Las personas con ansiedad buscan la seguridad absoluta y cada vez se sienten más inseguros. Evitan lo que les da miedo y al final no pueden salir de una baldosa. Todo acto vital implica un riesgo. Quien decide no arriesgar nunca se pierde las mejores cosas de la vida (la amistad, el amor, la aventura) y se ahoga en una zozobra insoportable. El miedo es una mecanismo necesario que precisa estar bien ajustado porque determina nuestra capacidad de ser felices. Sin embargo la hipermodernidad esta generando una cultura llena de contradicciones. Exige la seguridad absoluta, el derecho absoluto a la salud y por otro lado estimula las emociones fuertes para vencer el hastío. El ciudadano medicalizado que practica deportes de riesgo o estilos de vida inhumanos pero se hace chequeos cada seis meses y toma medicamentos de todas clases. La población que envejece pero donde los viejos no tienen ningún lugar en la vida pública y languidecen entre la banalidad y el tedio.
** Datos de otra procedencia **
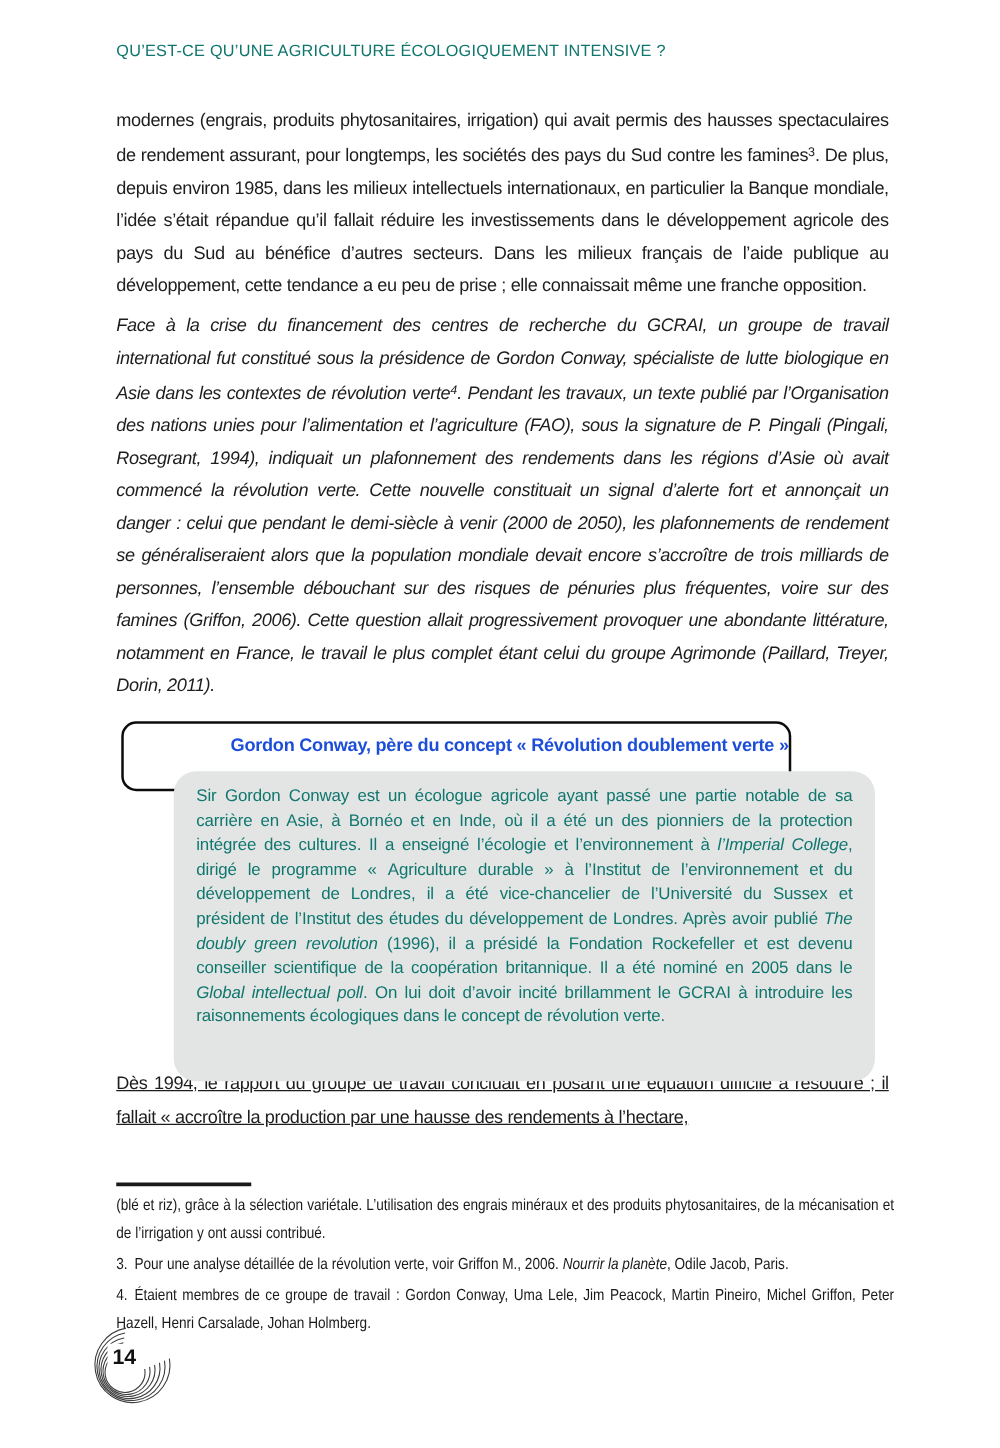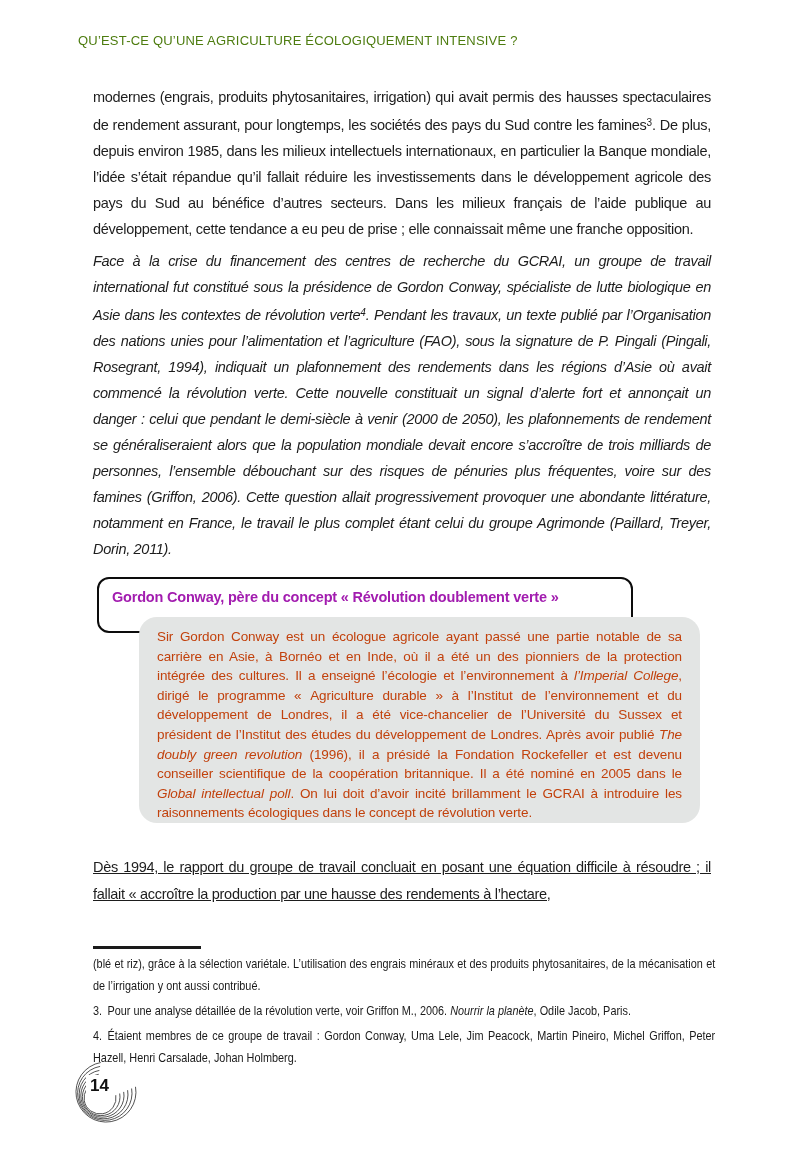"QU’EST-CE QU’UNE AGRICULTURE" .running-header { color: #4d7c0f -> #0f766e; left: 78px -> 93px }
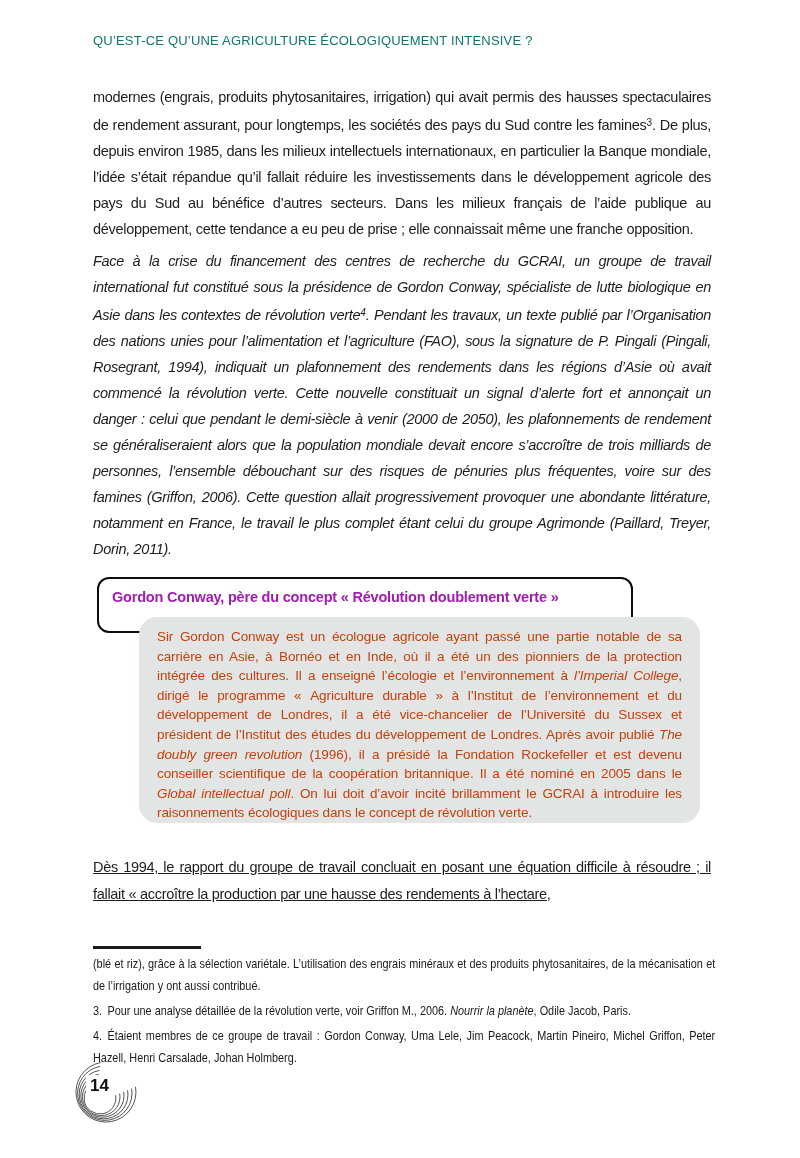"Gordon Conway, père du concept" .title-box .title { color: #a21caf -> #1d4ed8; text-align: none -> right }
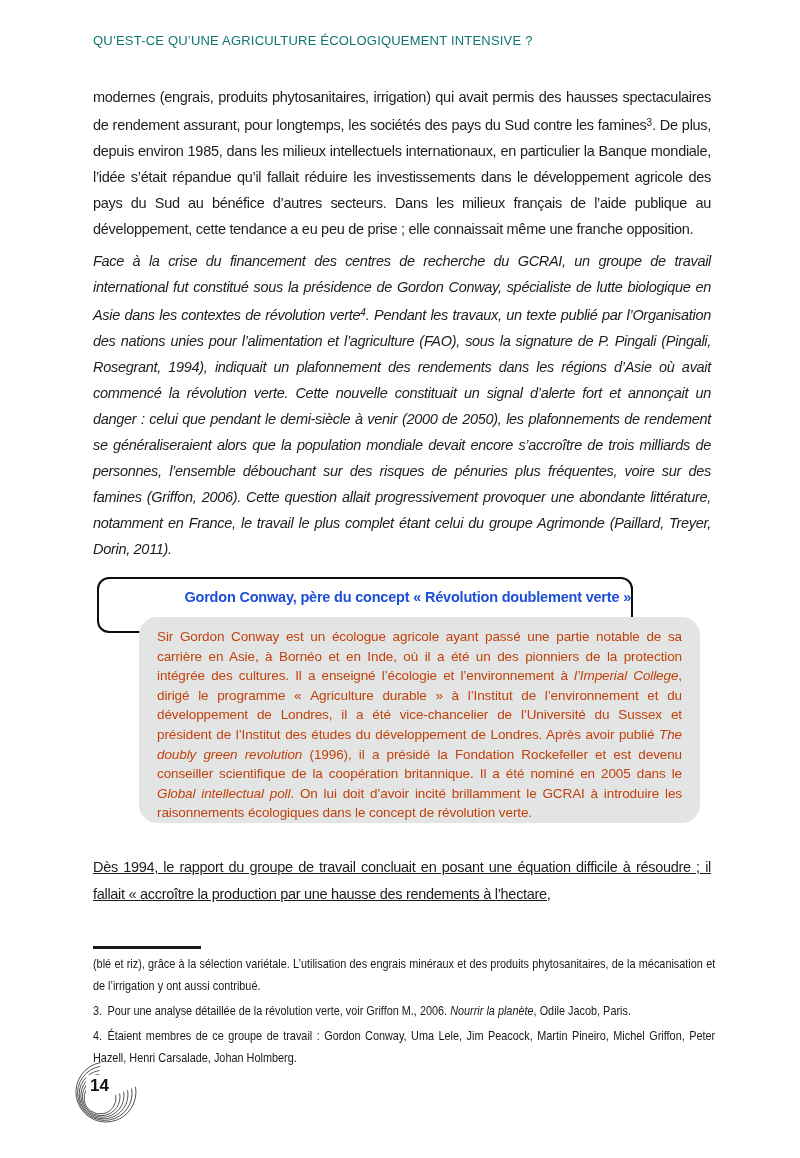"Sir Gordon Conway est un" .gray-box { color: #c2410c -> #0f766e; height: 206px -> 248px }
Vuelvo de vacaciones. Amsterdan me ha parecido una ciudad confortable y libre, llena de gente de toda edad y aspecto que marchan en bicicletas viejas y toman cerveza o vino al lado de los canales . Hay librerías esplendorosas y cafés modernistas donde se puede estar solo, leyendo el periódico o conversando dulcemente toda una tarde. Veo viejos de muy buen aspecto comprando bulbos de tulipanes en el mercado de las flores o escuchando un concierto de Mozart en medio de un canal, como si eso fuera muy significativo en sus vidas. Me parecen menos obsesionados por la seguridad y el miedo, más tranquilos, aunque quizá esto solo sea una fantasía determinada por la novedad y el desconocimiento o por todos los niños pequeños que veo en las bicis con sus madres sin protección ninguna. Pero me gusta imaginarme que cierta cultura europea también protege de algunos factores de riesgo. Que no todo consiste en añadir pastillas y pastillas que controlan riesgos más o menos evanescentes, sino de llenar la vida de motivos para seguir viviendo. Gestos, ceremonias, hábitos, palabras, que infundan serenidad o alegría o encanto. Que permitan deslizarse suavemente, sin detenerse, en la bicicleta con la que atravesamos la vida.